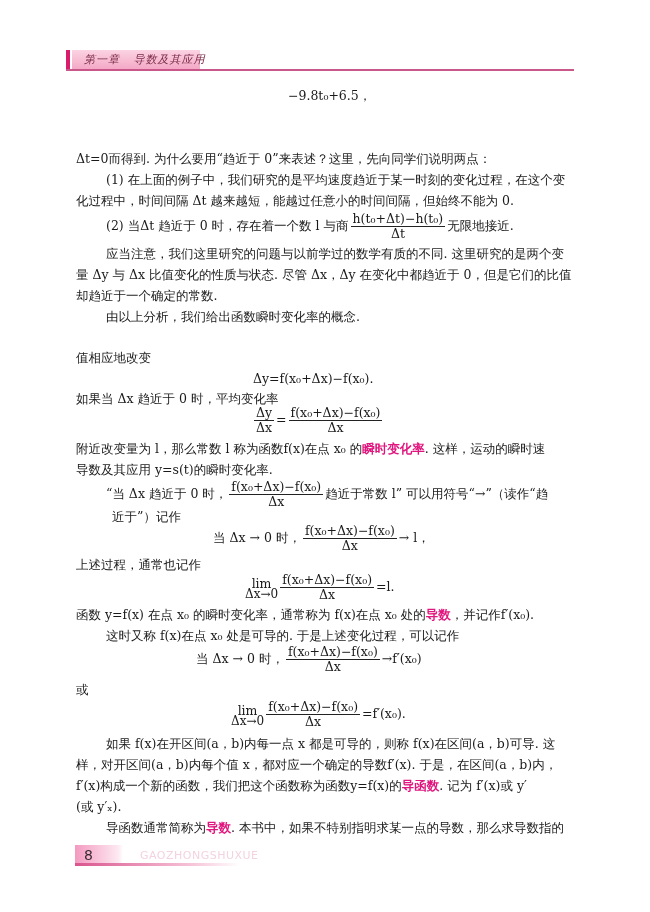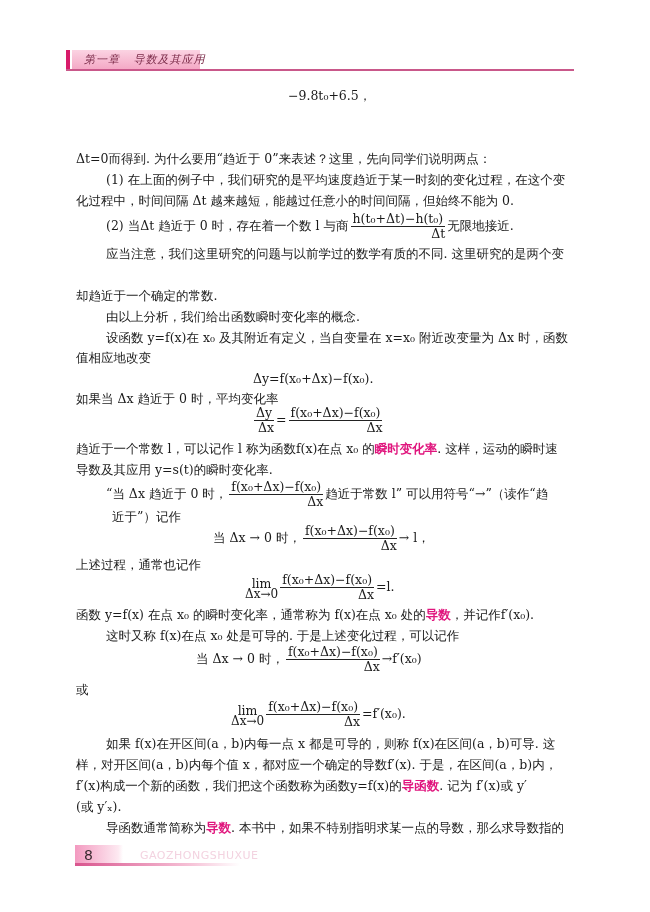--- a/index.html
+++ b/index.html
@@ -21,7 +21,7 @@
   .fl { left: 76px; }
   .em { color: #e0157d; font-family: "DejaVu Sans", sans-serif; font-weight: bold; font-size: 12.5px; }
   i, .it { font-style: italic; }
-  .frac { display: inline-block; vertical-align: middle; text-align: right; margin: 0 2px; }
+  .frac { display: inline-block; vertical-align: middle; text-align: center; margin: 0 2px; }
   .frac .num { display: block; border-bottom: 1px solid #222; padding: 0 2px; line-height: 14px; }
   .frac .den { display: block; line-height: 14px; }
   .lim { display: inline-block; vertical-align: middle; text-align: center; line-height: 12px; }

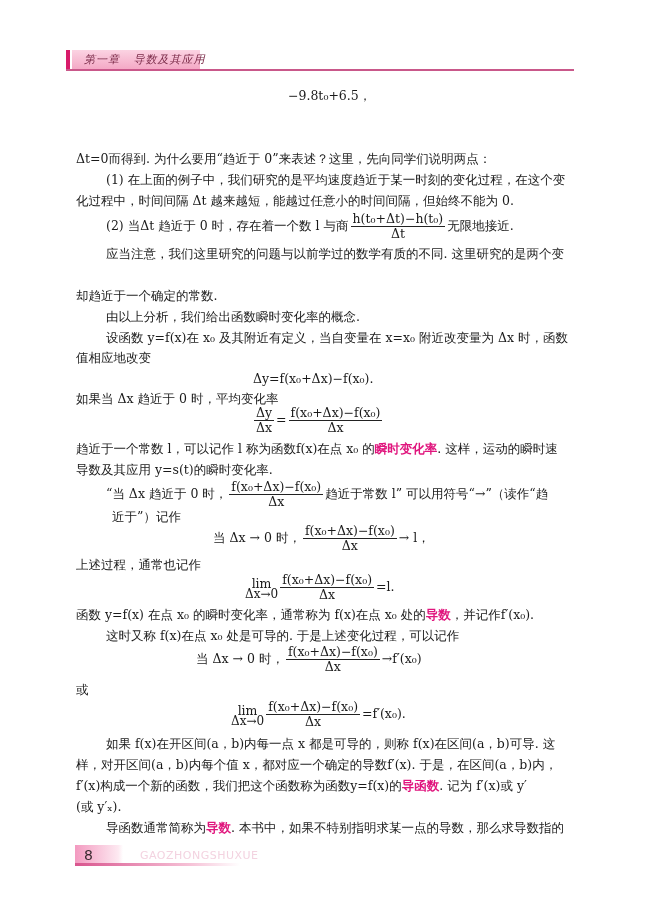--- a/index.html
+++ b/index.html
@@ -60,6 +60,7 @@
   </div>
 
   <div class="ln ind" style="top:246px;">应当注意，我们这里研究的问题与以前学过的数学有质的不同. 这里研究的是两个变</div>
+  <div class="ln fl" style="top:267px;">量 Δy 与 Δx 比值变化的性质与状态. 尽管 Δx，Δy 在变化中都趋近于 0，但是它们的比值</div>
   <div class="ln fl" style="top:288px;">却趋近于一个确定的常数.</div>
 
   <div class="ln ind" style="top:309px;">由以上分析，我们给出函数瞬时变化率的概念.</div>

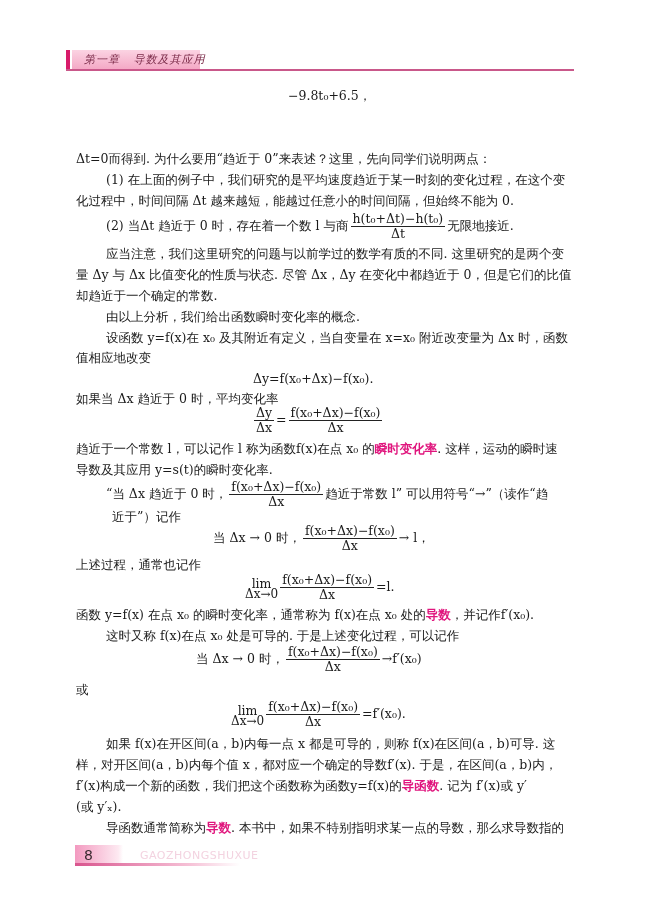--- a/index.html
+++ b/index.html
@@ -65,7 +65,6 @@
 
   <div class="ln ind" style="top:309px;">由以上分析，我们给出函数瞬时变化率的概念.</div>
 
-  <div class="ln ind" style="top:330px;">设函数 y=f(x)在 x₀ 及其附近有定义，当自变量在 x=x₀ 附近改变量为 Δx 时，函数</div>
   <div class="ln fl" style="top:350px;">值相应地改变</div>
 
   <div class="ln" style="left:253px; top:371px;">Δy=f(x₀+Δx)−f(x₀).</div>

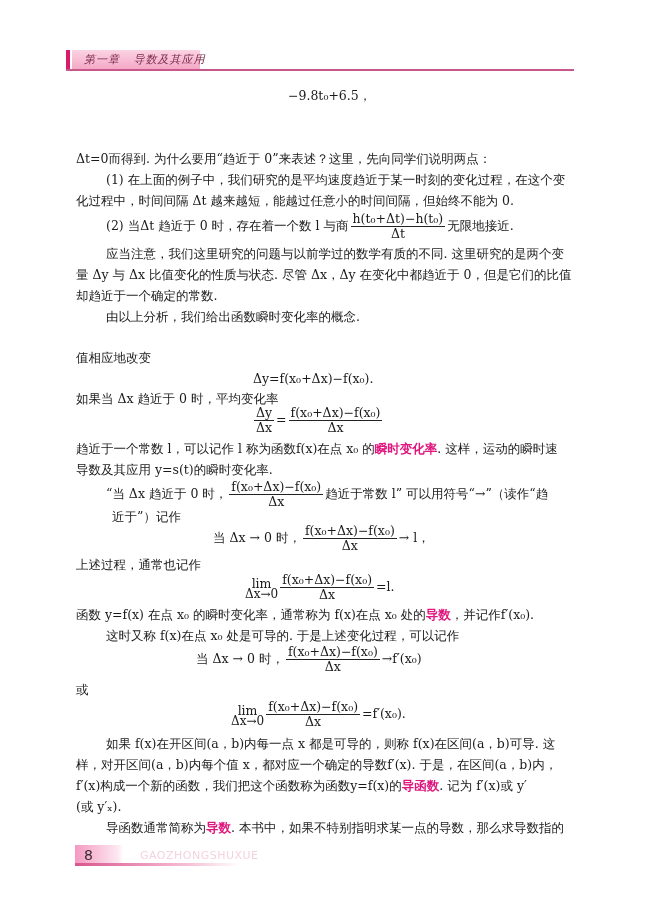--- a/index.html
+++ b/index.html
@@ -76,7 +76,7 @@
   </div>
 
   <div class="ln fl" style="top:441px;">
-    <span>趋近于一个常数 l，可以记作 l 称为函数f(x)在点 x₀ 的</span><span class="em">瞬时变化率</span><span>. 这样，运动的瞬时速</span>
+    <span>附近改变量为 l，那么常数 l 称为函数f(x)在点 x₀ 的</span><span class="em">瞬时变化率</span><span>. 这样，运动的瞬时速</span>
   </div>
   <div class="ln fl" style="top:462px;">导数及其应用 y=s(t)的瞬时变化率.</div>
========
Instructions to follow >>
For the string "inline", tally the lines above that contain it and give only the figure.

Answer for this exercise >>
3